From day one, “my compatriots came with all kinds of questions,” and the phone kept ringing. Anna Lahdyuk is happy: “I’m away from the war, I’m safe with Vasyl. It’s a big task for me to help my compatriots.” The municipality rents apartments and houses on the private market, and the caretaker ensures sensible accommodation: five semi-families, women with children, could be accommodated in Thürheimstrasse, as well as in Röntgenstrasse in Martinsried. The district office cooperates, the rent is usually paid by the job center. The fugitives and their families are also looking in other regions: Oberammergau, Augsburg, and even a family is moving to Brandenburg. The Asylum Helpers’ Group actively supports the caretaker, as does the Würmtal-Island welfare center: “At first I was afraid of the task,” says the Ukrainian, “but I have so many supporters. Everyone works together.”

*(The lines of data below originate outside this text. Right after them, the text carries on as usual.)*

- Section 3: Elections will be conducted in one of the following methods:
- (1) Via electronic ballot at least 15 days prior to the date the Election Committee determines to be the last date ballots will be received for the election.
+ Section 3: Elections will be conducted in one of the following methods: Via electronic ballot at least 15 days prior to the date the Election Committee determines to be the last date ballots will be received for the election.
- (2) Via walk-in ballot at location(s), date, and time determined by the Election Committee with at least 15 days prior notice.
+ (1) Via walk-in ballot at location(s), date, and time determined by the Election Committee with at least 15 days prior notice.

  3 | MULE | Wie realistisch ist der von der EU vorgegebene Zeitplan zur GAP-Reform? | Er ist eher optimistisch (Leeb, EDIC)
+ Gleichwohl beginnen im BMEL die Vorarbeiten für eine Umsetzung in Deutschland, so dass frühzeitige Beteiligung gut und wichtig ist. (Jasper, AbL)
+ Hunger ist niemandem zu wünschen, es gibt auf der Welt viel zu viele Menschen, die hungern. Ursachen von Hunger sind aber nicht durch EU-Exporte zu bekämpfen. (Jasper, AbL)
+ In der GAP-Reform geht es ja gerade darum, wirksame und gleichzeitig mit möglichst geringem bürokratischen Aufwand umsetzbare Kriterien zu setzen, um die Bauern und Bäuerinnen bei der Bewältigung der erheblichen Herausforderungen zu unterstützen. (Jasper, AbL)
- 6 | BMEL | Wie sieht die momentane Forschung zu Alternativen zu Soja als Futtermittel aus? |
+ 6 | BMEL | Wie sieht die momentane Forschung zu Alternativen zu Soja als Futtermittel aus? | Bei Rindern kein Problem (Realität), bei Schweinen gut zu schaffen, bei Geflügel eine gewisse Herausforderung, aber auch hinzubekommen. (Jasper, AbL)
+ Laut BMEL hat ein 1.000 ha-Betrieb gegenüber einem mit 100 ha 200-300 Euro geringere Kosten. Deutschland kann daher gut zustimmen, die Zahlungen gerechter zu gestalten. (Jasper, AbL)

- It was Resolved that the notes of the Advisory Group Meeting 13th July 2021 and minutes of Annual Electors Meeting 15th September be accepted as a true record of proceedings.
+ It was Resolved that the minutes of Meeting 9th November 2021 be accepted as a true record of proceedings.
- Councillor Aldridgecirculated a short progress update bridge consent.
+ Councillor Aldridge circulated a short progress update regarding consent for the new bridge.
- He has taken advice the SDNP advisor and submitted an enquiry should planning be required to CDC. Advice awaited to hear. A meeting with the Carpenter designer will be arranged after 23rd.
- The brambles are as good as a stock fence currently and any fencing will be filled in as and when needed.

The young woman from Ukraine is full of gratitude: “I have strong feelings as a mother, I have to protect my child, in Lviv the little one sat crying in the basement, here he is safe.” She is overwhelmed by the friendliness and helpfulness of the Germans and says: “I am neither alone nor isolated here. I experience great solidarity.” Everything is “well organized”, only: “A little too much paper, too much to write.” She is unsure about her future: “I don’t know if I want to go back, but of course I want to be at home.” She calls her husband via video every three days. And she hopes that he will get a few days off after his training. Then of course she wants to go to him: “I have hope to get through it all.”